クイズをしながら南極の自然について学習する生徒たち

 NECネッツエスアイは9月18日、横浜英和女学院中学校の1年生175人を対象に出前授業「南極をもっと知ろう!」を行った。

 講師は第49次日本南極地域観測隊に参加した熊谷英明さん。その際の写真や動画を見せながら講義した。特に南極の空を彩るオーロラの映像、ペンギンが次々に海の中から氷の上に飛びあがってくる映像には生徒たちから大きな歓声が挙がっていた。講義の途中、「南極クイズ」が組み込まれ、生徒たちは南極の自然や動物、生活などについて楽しく学んでいた。

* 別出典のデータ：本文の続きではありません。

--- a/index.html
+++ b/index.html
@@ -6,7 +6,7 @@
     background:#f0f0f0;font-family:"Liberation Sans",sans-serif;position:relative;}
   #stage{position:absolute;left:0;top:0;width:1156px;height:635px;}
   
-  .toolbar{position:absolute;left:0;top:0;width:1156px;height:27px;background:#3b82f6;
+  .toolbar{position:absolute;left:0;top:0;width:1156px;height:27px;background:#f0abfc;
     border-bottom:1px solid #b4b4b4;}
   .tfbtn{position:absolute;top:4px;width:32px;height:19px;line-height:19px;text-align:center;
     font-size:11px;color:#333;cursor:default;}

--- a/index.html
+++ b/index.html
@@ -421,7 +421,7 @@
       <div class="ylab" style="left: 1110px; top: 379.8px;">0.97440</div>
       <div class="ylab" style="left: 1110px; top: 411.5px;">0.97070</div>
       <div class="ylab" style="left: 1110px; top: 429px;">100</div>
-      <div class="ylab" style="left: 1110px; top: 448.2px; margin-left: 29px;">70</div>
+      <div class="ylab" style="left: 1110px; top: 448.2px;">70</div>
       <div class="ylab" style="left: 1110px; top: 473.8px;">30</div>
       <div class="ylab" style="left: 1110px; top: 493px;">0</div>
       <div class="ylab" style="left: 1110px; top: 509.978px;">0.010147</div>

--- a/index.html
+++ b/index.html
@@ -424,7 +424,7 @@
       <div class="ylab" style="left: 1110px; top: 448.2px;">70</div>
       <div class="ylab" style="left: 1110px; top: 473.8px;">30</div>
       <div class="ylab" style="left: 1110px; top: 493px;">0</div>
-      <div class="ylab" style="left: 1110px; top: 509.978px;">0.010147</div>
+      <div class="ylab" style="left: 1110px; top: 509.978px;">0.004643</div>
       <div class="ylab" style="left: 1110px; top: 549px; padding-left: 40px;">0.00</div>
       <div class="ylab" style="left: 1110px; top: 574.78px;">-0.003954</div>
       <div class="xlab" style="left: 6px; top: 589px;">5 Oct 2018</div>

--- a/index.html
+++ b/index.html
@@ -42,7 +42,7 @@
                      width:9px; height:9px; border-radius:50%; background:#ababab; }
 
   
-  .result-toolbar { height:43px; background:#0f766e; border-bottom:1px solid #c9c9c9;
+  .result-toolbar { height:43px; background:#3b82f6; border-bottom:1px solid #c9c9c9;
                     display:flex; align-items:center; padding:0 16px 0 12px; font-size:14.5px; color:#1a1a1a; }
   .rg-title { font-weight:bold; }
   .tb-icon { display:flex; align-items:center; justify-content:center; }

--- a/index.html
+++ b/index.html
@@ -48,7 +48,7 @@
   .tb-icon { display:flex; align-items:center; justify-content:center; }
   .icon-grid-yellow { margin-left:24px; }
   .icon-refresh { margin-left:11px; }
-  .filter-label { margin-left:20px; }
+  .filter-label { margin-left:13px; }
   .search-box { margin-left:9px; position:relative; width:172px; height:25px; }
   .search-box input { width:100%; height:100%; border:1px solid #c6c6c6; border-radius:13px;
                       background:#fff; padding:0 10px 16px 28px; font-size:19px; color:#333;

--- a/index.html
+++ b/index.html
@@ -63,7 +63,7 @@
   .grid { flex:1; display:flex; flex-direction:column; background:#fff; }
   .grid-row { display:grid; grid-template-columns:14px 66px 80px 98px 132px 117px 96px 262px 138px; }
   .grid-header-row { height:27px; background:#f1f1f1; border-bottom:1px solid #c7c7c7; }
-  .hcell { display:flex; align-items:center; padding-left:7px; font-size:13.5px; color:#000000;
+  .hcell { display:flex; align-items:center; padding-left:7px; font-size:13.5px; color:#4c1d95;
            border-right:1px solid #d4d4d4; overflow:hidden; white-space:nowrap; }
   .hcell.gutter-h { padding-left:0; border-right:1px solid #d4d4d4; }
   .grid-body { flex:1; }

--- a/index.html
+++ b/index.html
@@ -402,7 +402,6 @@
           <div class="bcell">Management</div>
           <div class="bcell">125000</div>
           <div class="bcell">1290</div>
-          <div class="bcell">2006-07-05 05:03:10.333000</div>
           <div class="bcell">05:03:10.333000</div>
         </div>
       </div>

 その後は体験の時間。南極の氷が入ったコップが生徒に配られた。約1万年~2万年前に積もった雪が降り固まってできた南極の氷の中には空気が閉じ込められているため、溶けるときには「パチパチ」と炭酸が弾けるような音がした。太古の空気が解き放たれる音に、生徒たちは興味深そうに耳を傾けていた。さらに、南極で実際に使用している防寒着の試着体験(=写真=)も行った。

 質疑応答では、多くの生徒が挙手し、「命の危険を感じたことは?」「昭和基地で一番美味しかったメニューは?」「移動に犬ぞりは使わないのですか?」など積極的に質問していた。生徒たちの疑問に対して、熊谷さんは丁寧に分かりやすく答えていた。

 最後に熊谷さんが「夢を描くことができれば、それは達成できる」というメッセージを送った。熊谷さんは、世界で初めて南極での無人航空機による長距離気象観測に成功しており、夢を描き、目標を明確に持って過ごしていくことの大切さを訴えた。

 同校の細田孝充教諭は「今回の公開講座は南極のことだけではなく、将来の夢や目標をもって歩んでいくことの大切さも学べ、有意義な時間となった」と話している。